* _EXTRACTED DATA_:
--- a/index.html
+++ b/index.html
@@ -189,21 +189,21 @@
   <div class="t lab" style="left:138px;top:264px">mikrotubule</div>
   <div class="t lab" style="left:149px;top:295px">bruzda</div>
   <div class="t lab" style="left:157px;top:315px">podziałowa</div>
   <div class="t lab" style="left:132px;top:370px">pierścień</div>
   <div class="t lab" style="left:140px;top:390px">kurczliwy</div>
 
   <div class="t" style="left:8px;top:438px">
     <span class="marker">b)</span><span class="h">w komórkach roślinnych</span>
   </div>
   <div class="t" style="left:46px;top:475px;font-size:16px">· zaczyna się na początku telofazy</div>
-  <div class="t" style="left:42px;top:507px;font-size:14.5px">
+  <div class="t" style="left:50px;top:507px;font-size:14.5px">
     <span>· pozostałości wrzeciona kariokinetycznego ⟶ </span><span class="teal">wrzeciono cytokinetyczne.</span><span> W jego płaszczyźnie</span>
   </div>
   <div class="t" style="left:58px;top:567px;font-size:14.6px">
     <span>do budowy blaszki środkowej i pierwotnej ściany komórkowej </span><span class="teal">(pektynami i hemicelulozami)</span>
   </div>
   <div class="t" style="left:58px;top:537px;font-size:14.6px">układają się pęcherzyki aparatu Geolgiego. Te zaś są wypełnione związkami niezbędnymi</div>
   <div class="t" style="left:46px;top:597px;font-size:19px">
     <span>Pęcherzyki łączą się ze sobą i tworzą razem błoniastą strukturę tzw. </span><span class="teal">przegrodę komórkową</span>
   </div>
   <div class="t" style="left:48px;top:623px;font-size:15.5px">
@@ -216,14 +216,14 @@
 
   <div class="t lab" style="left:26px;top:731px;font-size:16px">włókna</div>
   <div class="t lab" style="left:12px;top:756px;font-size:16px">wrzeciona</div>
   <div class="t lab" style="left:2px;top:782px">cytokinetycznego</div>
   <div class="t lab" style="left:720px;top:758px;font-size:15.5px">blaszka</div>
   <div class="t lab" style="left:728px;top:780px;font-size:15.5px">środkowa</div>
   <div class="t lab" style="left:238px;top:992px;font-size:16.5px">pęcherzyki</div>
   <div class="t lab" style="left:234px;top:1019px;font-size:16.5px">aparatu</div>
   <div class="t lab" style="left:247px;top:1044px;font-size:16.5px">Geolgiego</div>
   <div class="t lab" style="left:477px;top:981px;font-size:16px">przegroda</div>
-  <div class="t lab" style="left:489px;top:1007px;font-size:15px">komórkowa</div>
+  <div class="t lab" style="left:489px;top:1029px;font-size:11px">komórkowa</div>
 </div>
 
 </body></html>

* _ASSIGNED TASK_:
What you should produce is an exact copy of the records above.

* _EXPECTED ANSWER_:
--- a/index.html
+++ b/index.html
@@ -189,21 +189,21 @@
   <div class="t lab" style="left:138px;top:264px">mikrotubule</div>
   <div class="t lab" style="left:149px;top:295px">bruzda</div>
   <div class="t lab" style="left:157px;top:315px">podziałowa</div>
   <div class="t lab" style="left:132px;top:370px">pierścień</div>
   <div class="t lab" style="left:140px;top:390px">kurczliwy</div>
 
   <div class="t" style="left:8px;top:438px">
     <span class="marker">b)</span><span class="h">w komórkach roślinnych</span>
   </div>
   <div class="t" style="left:46px;top:475px;font-size:16px">· zaczyna się na początku telofazy</div>
-  <div class="t" style="left:42px;top:507px;font-size:14.5px">
+  <div class="t" style="left:50px;top:507px;font-size:14.5px">
     <span>· pozostałości wrzeciona kariokinetycznego ⟶ </span><span class="teal">wrzeciono cytokinetyczne.</span><span> W jego płaszczyźnie</span>
   </div>
   <div class="t" style="left:58px;top:567px;font-size:14.6px">
     <span>do budowy blaszki środkowej i pierwotnej ściany komórkowej </span><span class="teal">(pektynami i hemicelulozami)</span>
   </div>
   <div class="t" style="left:58px;top:537px;font-size:14.6px">układają się pęcherzyki aparatu Geolgiego. Te zaś są wypełnione związkami niezbędnymi</div>
   <div class="t" style="left:46px;top:597px;font-size:19px">
     <span>Pęcherzyki łączą się ze sobą i tworzą razem błoniastą strukturę tzw. </span><span class="teal">przegrodę komórkową</span>
   </div>
   <div class="t" style="left:48px;top:623px;font-size:15.5px">
@@ -216,14 +216,14 @@
 
   <div class="t lab" style="left:26px;top:731px;font-size:16px">włókna</div>
   <div class="t lab" style="left:12px;top:756px;font-size:16px">wrzeciona</div>
   <div class="t lab" style="left:2px;top:782px">cytokinetycznego</div>
   <div class="t lab" style="left:720px;top:758px;font-size:15.5px">blaszka</div>
   <div class="t lab" style="left:728px;top:780px;font-size:15.5px">środkowa</div>
   <div class="t lab" style="left:238px;top:992px;font-size:16.5px">pęcherzyki</div>
   <div class="t lab" style="left:234px;top:1019px;font-size:16.5px">aparatu</div>
   <div class="t lab" style="left:247px;top:1044px;font-size:16.5px">Geolgiego</div>
   <div class="t lab" style="left:477px;top:981px;font-size:16px">przegroda</div>
-  <div class="t lab" style="left:489px;top:1007px;font-size:15px">komórkowa</div>
+  <div class="t lab" style="left:489px;top:1029px;font-size:11px">komórkowa</div>
 </div>
 
 </body></html>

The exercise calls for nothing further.